(Web document revisions)
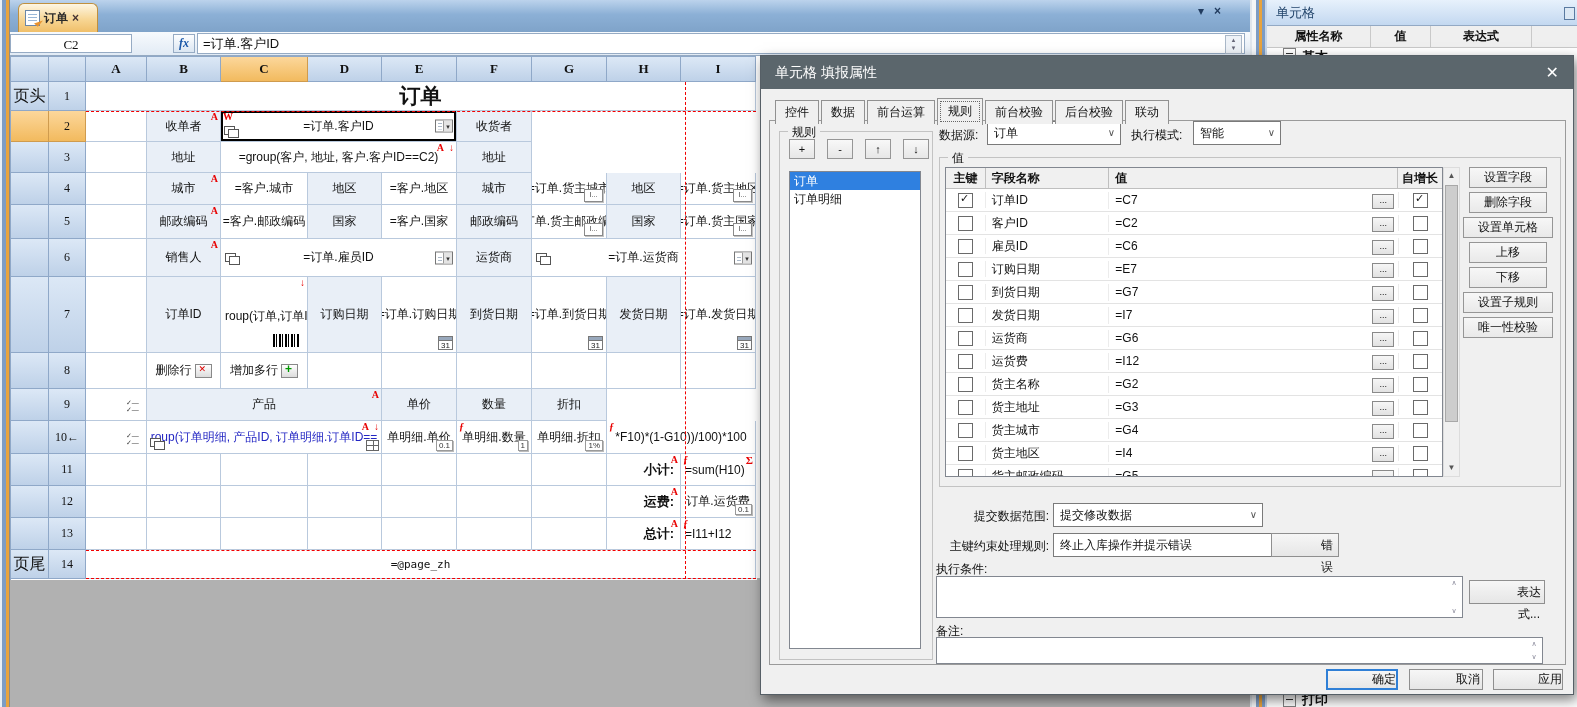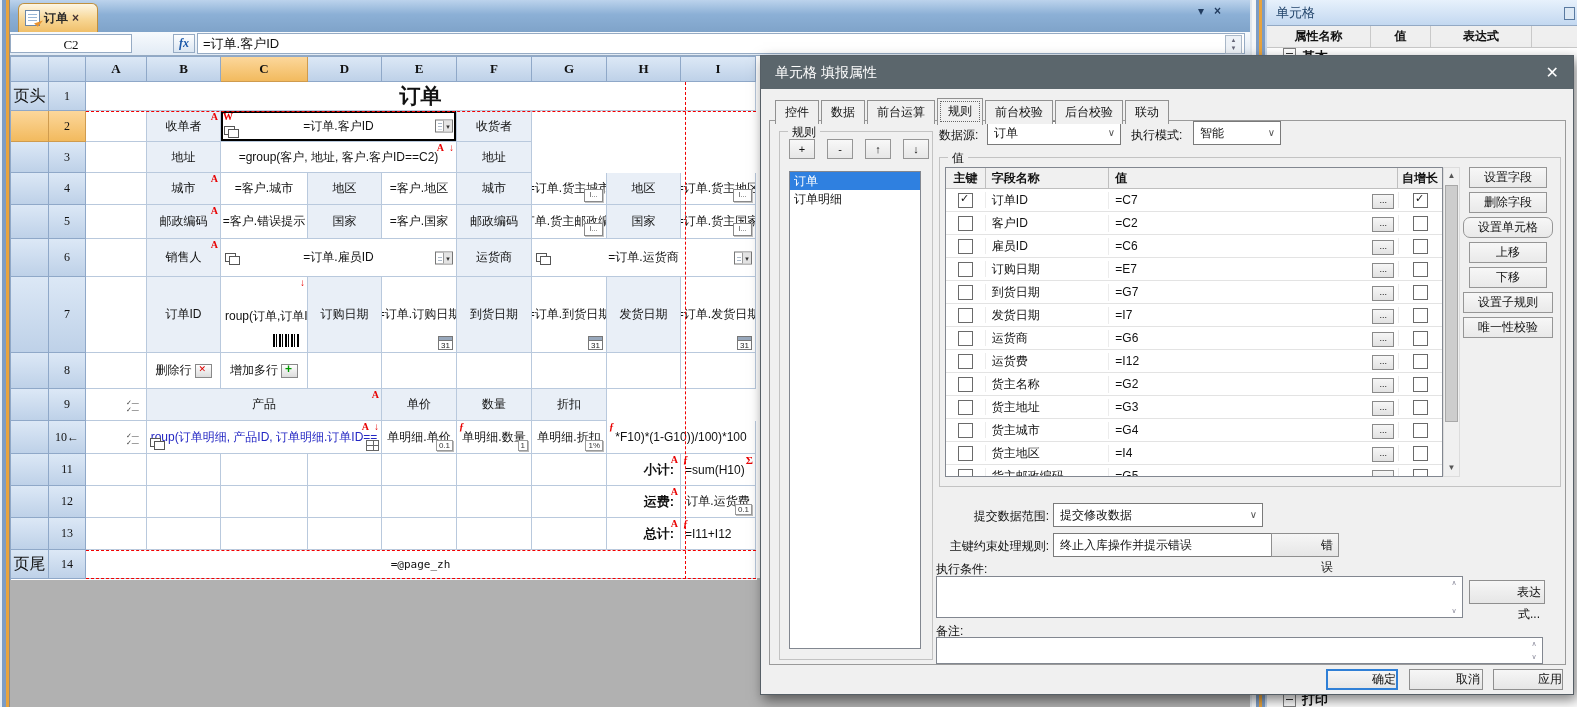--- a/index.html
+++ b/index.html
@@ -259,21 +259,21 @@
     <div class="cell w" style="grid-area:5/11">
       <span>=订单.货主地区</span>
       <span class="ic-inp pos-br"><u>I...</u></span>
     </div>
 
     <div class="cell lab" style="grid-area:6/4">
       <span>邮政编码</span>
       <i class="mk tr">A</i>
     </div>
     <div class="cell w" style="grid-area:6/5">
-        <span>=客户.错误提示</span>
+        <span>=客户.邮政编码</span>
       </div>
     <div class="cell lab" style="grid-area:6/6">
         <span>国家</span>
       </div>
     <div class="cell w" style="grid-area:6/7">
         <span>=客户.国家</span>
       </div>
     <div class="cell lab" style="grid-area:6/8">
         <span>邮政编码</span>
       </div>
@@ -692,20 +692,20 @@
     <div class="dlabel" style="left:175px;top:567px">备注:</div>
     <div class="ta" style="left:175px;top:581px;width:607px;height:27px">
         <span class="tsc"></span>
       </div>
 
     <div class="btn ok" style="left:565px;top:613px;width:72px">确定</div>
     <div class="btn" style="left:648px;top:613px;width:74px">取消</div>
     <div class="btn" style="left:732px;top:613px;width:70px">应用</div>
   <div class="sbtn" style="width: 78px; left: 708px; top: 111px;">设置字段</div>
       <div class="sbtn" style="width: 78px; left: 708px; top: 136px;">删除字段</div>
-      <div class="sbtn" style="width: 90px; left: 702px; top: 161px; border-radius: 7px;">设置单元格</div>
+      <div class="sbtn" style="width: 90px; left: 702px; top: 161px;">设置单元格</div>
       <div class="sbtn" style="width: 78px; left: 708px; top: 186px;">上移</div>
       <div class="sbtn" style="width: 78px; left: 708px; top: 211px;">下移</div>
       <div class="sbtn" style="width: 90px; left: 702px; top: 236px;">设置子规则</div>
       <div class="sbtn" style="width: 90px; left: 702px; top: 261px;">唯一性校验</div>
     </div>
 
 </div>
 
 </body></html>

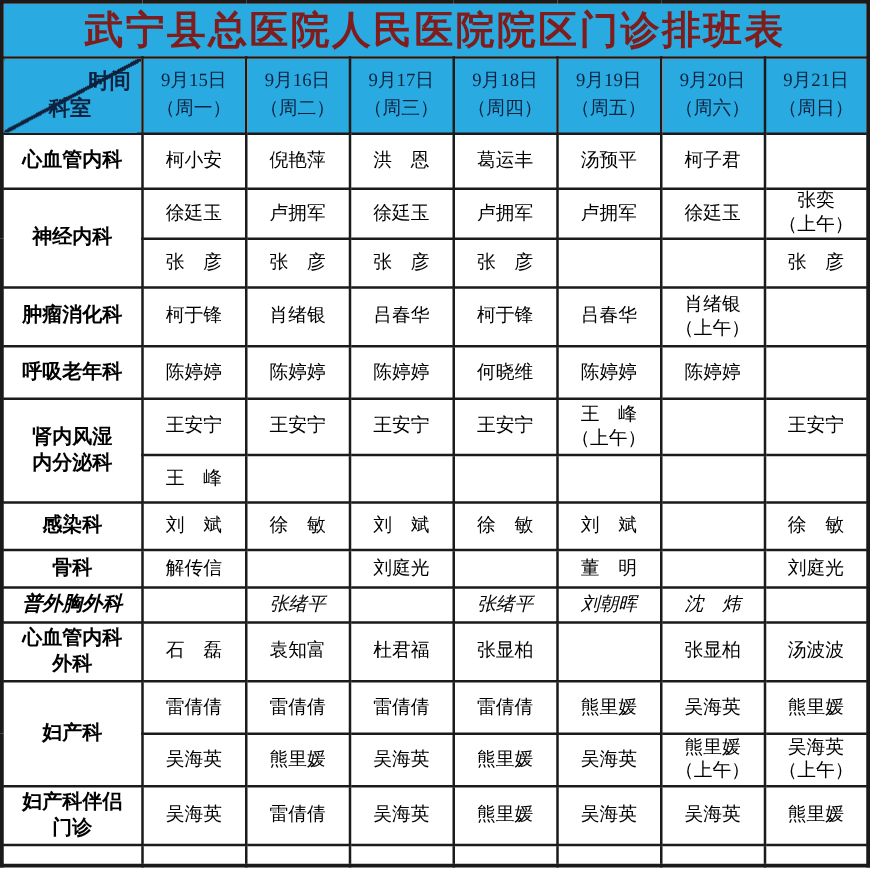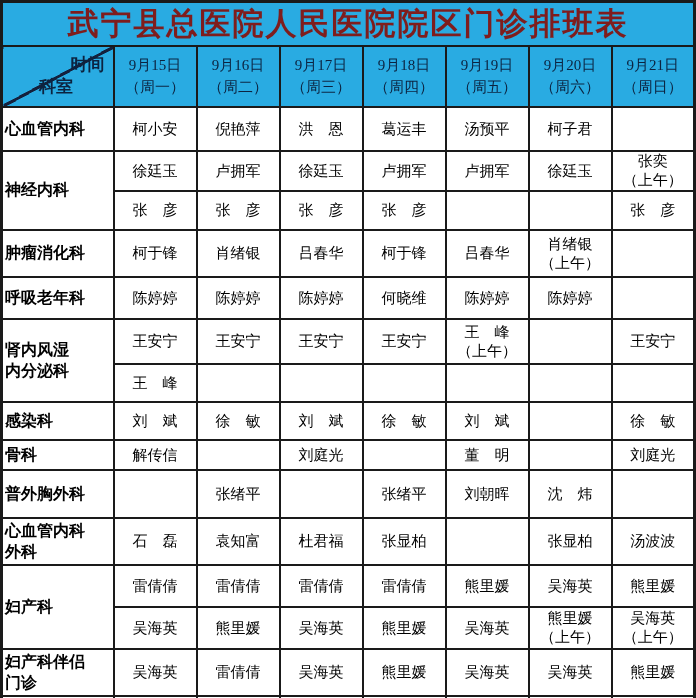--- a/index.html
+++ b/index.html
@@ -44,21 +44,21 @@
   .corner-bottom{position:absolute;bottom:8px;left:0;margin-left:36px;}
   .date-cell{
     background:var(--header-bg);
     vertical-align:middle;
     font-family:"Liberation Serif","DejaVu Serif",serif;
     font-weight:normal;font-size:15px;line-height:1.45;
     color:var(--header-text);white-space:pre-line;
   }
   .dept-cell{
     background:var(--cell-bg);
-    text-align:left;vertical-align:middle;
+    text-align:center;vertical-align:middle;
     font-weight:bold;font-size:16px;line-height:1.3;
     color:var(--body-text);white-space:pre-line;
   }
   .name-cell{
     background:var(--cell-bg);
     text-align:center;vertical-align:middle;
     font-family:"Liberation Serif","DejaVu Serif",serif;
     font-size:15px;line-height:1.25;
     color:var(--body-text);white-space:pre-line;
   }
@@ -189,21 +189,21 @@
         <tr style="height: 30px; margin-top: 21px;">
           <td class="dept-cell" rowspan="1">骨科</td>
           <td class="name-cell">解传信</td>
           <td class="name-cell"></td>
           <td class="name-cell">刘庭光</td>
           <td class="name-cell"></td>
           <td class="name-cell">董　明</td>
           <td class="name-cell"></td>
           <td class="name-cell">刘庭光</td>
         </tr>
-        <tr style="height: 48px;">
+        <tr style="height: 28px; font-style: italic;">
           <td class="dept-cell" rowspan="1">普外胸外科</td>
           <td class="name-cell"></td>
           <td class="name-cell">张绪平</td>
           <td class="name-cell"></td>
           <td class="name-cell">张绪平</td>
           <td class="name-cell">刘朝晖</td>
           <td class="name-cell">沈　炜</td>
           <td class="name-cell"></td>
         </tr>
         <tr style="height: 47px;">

# GOAL OF THE EXERCISE
Each line in the records above should be reproduced exactly; images are not copied.

# SOLUTION TO THIS TASK
--- a/index.html
+++ b/index.html
@@ -259,21 +259,21 @@
     <div class="cell w" style="grid-area:5/11">
       <span>=订单.货主地区</span>
       <span class="ic-inp pos-br"><u>I...</u></span>
     </div>
 
     <div class="cell lab" style="grid-area:6/4">
       <span>邮政编码</span>
       <i class="mk tr">A</i>
     </div>
     <div class="cell w" style="grid-area:6/5">
-        <span>=客户.错误提示</span>
+        <span>=客户.邮政编码</span>
       </div>
     <div class="cell lab" style="grid-area:6/6">
         <span>国家</span>
       </div>
     <div class="cell w" style="grid-area:6/7">
         <span>=客户.国家</span>
       </div>
     <div class="cell lab" style="grid-area:6/8">
         <span>邮政编码</span>
       </div>
@@ -692,20 +692,20 @@
     <div class="dlabel" style="left:175px;top:567px">备注:</div>
     <div class="ta" style="left:175px;top:581px;width:607px;height:27px">
         <span class="tsc"></span>
       </div>
 
     <div class="btn ok" style="left:565px;top:613px;width:72px">确定</div>
     <div class="btn" style="left:648px;top:613px;width:74px">取消</div>
     <div class="btn" style="left:732px;top:613px;width:70px">应用</div>
   <div class="sbtn" style="width: 78px; left: 708px; top: 111px;">设置字段</div>
       <div class="sbtn" style="width: 78px; left: 708px; top: 136px;">删除字段</div>
-      <div class="sbtn" style="width: 90px; left: 702px; top: 161px; border-radius: 7px;">设置单元格</div>
+      <div class="sbtn" style="width: 90px; left: 702px; top: 161px;">设置单元格</div>
       <div class="sbtn" style="width: 78px; left: 708px; top: 186px;">上移</div>
       <div class="sbtn" style="width: 78px; left: 708px; top: 211px;">下移</div>
       <div class="sbtn" style="width: 90px; left: 702px; top: 236px;">设置子规则</div>
       <div class="sbtn" style="width: 90px; left: 702px; top: 261px;">唯一性校验</div>
     </div>
 
 </div>
 
 </body></html>

--- a/index.html
+++ b/index.html
@@ -44,21 +44,21 @@
   .corner-bottom{position:absolute;bottom:8px;left:0;margin-left:36px;}
   .date-cell{
     background:var(--header-bg);
     vertical-align:middle;
     font-family:"Liberation Serif","DejaVu Serif",serif;
     font-weight:normal;font-size:15px;line-height:1.45;
     color:var(--header-text);white-space:pre-line;
   }
   .dept-cell{
     background:var(--cell-bg);
-    text-align:left;vertical-align:middle;
+    text-align:center;vertical-align:middle;
     font-weight:bold;font-size:16px;line-height:1.3;
     color:var(--body-text);white-space:pre-line;
   }
   .name-cell{
     background:var(--cell-bg);
     text-align:center;vertical-align:middle;
     font-family:"Liberation Serif","DejaVu Serif",serif;
     font-size:15px;line-height:1.25;
     color:var(--body-text);white-space:pre-line;
   }
@@ -189,21 +189,21 @@
         <tr style="height: 30px; margin-top: 21px;">
           <td class="dept-cell" rowspan="1">骨科</td>
           <td class="name-cell">解传信</td>
           <td class="name-cell"></td>
           <td class="name-cell">刘庭光</td>
           <td class="name-cell"></td>
           <td class="name-cell">董　明</td>
           <td class="name-cell"></td>
           <td class="name-cell">刘庭光</td>
         </tr>
-        <tr style="height: 48px;">
+        <tr style="height: 28px; font-style: italic;">
           <td class="dept-cell" rowspan="1">普外胸外科</td>
           <td class="name-cell"></td>
           <td class="name-cell">张绪平</td>
           <td class="name-cell"></td>
           <td class="name-cell">张绪平</td>
           <td class="name-cell">刘朝晖</td>
           <td class="name-cell">沈　炜</td>
           <td class="name-cell"></td>
         </tr>
         <tr style="height: 47px;">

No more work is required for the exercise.